Fest Cotton
- Cotton c. 1971

No. 77
- Position: Defensive tackle

Personal information
- Born: October 18, 1949 Macon, Mississippi
- Died: July 22, 2012 (aged 62) Macon, Mississippi
- Listed height: 6 ft 2 in (1.88 m)
- Listed weight: 255 lb (116 kg)

Career information
- High school: Paul L. Dunbar (OH)
- College: Dayton
- NFL draft: 1972: undrafted

Career history
- Cleveland Browns (1972); Memphis Southmen (1974-1975); New York Giants (1976)*;
- * Offseason or practice squad member only
- Stats at Pro Football Reference

= Fest Cotton =

American football player (1949–2012)

Festus James Cotton (October 18, 1949 - July 12, 2012) was an American football defensive tackle.

Cotton was born in Macon, Mississippi in 1949. He attended Paul Laurence Dunbar High School in Dayton, Ohio, and played college football for Dayton from 1969 to 1971.

In 1972, Cotton signed as a free agent with the Cleveland Browns and impressed the coaches during training camp.

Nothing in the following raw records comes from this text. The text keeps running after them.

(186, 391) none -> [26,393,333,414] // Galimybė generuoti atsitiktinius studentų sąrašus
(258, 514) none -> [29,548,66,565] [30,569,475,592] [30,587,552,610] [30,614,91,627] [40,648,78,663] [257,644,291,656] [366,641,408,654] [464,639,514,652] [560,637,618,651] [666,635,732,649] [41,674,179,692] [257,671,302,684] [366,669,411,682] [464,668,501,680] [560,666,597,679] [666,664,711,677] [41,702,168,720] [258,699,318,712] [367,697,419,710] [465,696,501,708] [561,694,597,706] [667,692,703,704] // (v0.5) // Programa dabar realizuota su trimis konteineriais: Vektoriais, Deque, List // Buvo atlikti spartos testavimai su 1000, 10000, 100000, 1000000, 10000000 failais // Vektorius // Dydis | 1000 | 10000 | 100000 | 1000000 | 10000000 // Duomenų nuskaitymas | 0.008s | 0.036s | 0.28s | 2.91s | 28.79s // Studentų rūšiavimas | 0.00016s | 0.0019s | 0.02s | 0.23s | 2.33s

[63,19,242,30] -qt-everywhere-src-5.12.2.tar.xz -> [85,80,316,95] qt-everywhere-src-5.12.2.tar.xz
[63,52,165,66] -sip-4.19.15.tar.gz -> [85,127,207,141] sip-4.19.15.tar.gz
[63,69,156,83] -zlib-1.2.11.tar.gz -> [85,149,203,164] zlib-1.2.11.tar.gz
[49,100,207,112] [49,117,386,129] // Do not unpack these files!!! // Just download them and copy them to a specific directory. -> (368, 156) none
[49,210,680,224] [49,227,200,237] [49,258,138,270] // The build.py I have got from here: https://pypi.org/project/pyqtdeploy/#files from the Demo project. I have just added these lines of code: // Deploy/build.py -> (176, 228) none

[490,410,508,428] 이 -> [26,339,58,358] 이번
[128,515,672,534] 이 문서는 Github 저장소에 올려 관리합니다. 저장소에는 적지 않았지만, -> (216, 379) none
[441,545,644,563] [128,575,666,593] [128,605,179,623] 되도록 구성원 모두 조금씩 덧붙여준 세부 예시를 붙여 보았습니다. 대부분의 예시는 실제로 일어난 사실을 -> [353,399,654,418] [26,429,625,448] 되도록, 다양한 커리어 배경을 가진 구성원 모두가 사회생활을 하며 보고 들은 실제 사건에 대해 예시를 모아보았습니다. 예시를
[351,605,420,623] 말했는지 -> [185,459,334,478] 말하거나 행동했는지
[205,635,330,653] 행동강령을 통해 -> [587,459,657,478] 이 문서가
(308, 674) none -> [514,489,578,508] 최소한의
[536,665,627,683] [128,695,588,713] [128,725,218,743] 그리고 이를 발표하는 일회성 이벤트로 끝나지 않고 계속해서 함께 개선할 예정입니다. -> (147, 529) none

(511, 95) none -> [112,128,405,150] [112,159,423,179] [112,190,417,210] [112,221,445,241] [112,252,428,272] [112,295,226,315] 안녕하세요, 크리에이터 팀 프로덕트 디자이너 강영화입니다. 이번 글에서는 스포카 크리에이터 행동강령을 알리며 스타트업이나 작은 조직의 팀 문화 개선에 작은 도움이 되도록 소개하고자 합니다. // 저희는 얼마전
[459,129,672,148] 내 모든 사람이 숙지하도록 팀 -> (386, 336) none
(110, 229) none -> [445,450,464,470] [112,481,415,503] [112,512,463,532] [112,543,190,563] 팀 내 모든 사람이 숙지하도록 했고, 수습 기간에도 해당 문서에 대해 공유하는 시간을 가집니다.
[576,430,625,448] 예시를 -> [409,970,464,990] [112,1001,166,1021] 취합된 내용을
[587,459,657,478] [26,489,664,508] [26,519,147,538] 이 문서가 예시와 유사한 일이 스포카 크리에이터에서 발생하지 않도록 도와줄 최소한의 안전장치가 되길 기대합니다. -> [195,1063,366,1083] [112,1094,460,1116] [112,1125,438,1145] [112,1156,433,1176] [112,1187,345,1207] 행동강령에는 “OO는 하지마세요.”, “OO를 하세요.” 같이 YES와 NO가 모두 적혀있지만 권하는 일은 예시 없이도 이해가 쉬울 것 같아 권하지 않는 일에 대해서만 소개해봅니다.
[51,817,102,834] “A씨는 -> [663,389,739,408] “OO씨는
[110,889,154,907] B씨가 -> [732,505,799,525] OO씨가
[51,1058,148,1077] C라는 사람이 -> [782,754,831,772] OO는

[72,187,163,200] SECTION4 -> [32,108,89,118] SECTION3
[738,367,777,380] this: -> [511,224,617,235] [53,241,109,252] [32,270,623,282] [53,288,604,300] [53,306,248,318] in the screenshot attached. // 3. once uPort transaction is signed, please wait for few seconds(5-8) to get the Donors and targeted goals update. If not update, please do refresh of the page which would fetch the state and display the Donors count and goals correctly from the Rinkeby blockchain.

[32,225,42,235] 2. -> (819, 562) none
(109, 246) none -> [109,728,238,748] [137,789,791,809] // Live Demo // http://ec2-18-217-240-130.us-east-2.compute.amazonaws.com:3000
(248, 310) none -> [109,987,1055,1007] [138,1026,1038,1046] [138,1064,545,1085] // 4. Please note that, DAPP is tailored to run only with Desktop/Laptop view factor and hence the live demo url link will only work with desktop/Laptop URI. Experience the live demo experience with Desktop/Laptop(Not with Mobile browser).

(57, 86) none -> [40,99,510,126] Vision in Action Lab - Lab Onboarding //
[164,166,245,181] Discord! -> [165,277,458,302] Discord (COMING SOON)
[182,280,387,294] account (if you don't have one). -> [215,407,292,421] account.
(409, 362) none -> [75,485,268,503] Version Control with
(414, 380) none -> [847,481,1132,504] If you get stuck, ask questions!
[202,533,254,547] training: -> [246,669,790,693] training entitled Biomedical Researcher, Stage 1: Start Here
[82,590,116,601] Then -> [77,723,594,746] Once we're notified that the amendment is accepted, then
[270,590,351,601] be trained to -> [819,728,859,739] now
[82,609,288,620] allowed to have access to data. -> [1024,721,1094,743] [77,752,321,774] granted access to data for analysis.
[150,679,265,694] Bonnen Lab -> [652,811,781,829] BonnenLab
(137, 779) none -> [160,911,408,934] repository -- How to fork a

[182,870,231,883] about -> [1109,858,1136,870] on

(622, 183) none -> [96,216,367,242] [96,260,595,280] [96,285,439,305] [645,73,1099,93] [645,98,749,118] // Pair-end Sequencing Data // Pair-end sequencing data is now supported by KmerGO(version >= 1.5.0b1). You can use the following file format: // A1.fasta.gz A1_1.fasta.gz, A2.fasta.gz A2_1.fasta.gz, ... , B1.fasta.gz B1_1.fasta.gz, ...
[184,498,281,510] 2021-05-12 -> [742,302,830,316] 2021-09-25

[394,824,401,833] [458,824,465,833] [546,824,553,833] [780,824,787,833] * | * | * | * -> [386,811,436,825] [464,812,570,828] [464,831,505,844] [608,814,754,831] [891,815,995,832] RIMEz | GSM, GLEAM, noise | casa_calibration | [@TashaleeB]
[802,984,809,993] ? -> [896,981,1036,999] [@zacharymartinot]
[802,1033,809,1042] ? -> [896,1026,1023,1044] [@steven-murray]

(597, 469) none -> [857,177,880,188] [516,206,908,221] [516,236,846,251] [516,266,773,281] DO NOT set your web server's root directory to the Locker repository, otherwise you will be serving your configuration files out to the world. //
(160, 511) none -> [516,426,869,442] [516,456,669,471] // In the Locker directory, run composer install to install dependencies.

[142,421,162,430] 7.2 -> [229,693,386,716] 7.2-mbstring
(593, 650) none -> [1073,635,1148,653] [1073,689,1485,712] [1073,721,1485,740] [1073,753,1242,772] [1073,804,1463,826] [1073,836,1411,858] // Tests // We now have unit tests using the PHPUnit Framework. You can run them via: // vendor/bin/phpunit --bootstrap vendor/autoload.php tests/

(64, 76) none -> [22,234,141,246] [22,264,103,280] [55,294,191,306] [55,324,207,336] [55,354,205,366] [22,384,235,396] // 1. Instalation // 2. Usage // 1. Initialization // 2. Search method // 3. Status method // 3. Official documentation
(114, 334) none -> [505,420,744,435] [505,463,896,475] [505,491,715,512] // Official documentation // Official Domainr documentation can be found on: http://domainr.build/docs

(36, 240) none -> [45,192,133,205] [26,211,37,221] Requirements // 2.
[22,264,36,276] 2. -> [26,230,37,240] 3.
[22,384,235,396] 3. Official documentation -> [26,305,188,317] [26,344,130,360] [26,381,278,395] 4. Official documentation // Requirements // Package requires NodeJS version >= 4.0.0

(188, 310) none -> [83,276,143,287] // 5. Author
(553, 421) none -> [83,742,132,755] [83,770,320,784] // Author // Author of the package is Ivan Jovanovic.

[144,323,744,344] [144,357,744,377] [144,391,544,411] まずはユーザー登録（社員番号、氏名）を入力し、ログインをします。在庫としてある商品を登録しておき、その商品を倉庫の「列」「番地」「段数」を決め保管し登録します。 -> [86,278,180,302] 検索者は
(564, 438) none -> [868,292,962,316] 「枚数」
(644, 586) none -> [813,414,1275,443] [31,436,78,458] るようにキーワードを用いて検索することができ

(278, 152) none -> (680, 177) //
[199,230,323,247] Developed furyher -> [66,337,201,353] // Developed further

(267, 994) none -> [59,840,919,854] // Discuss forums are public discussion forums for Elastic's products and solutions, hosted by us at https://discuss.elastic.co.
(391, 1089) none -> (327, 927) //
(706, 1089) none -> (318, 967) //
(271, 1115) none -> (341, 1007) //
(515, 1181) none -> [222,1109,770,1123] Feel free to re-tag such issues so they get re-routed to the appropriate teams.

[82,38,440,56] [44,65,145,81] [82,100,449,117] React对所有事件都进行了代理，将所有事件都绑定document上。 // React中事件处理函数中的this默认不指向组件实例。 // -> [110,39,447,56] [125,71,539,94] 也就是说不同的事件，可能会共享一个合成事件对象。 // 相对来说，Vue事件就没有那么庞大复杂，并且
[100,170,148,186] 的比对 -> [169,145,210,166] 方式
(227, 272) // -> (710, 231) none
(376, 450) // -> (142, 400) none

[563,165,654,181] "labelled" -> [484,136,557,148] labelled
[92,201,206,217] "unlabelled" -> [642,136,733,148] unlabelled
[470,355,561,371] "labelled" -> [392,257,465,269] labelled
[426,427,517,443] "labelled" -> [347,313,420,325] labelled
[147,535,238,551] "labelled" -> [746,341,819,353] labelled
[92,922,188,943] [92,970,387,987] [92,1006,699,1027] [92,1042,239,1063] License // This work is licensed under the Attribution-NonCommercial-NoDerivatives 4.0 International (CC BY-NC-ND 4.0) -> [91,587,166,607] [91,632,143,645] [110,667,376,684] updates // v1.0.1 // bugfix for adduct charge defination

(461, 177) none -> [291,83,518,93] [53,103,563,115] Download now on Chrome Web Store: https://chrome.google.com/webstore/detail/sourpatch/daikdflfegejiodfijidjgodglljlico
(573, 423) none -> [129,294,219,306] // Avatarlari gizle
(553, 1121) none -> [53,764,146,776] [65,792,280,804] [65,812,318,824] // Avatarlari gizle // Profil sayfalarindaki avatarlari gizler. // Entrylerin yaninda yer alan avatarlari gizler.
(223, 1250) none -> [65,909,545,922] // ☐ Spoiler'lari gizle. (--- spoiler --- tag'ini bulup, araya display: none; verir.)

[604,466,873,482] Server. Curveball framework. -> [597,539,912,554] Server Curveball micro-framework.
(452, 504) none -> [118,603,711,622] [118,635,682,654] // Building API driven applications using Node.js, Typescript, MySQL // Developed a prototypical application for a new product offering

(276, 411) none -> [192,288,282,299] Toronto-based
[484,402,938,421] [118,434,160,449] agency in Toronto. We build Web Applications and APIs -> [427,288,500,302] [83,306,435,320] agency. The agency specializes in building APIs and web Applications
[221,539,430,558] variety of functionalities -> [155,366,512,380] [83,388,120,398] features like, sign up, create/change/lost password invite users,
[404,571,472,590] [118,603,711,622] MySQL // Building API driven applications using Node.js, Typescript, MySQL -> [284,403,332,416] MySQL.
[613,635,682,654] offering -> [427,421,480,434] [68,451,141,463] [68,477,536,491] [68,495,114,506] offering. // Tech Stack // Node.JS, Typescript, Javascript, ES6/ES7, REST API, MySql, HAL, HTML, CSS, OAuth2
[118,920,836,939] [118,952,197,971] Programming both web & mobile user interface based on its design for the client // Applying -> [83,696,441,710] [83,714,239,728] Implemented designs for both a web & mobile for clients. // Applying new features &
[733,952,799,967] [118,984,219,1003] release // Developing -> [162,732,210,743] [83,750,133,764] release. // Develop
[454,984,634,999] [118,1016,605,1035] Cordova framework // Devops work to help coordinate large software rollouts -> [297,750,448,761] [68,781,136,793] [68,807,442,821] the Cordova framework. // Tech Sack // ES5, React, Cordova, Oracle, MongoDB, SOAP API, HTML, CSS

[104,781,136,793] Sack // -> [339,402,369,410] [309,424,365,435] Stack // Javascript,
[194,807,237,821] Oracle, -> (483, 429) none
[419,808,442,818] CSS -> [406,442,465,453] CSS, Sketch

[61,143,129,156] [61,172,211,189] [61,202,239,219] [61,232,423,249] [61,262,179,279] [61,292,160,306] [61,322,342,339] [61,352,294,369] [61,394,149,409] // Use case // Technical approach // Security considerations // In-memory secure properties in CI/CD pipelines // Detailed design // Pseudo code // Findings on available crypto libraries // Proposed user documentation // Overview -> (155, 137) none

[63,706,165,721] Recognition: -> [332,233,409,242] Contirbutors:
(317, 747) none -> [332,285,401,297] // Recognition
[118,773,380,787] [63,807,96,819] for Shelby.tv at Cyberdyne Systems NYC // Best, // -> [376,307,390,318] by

He noted in August 1972: "I have plenty of incentive. I'm married and have three children." He was a defensive tackle for the Browns during the 1972 season. He also played in the World Football League for the Memphis Southmen in 1974 and 1975. He signed with the New York Giants in 1976, but did not make the final roster.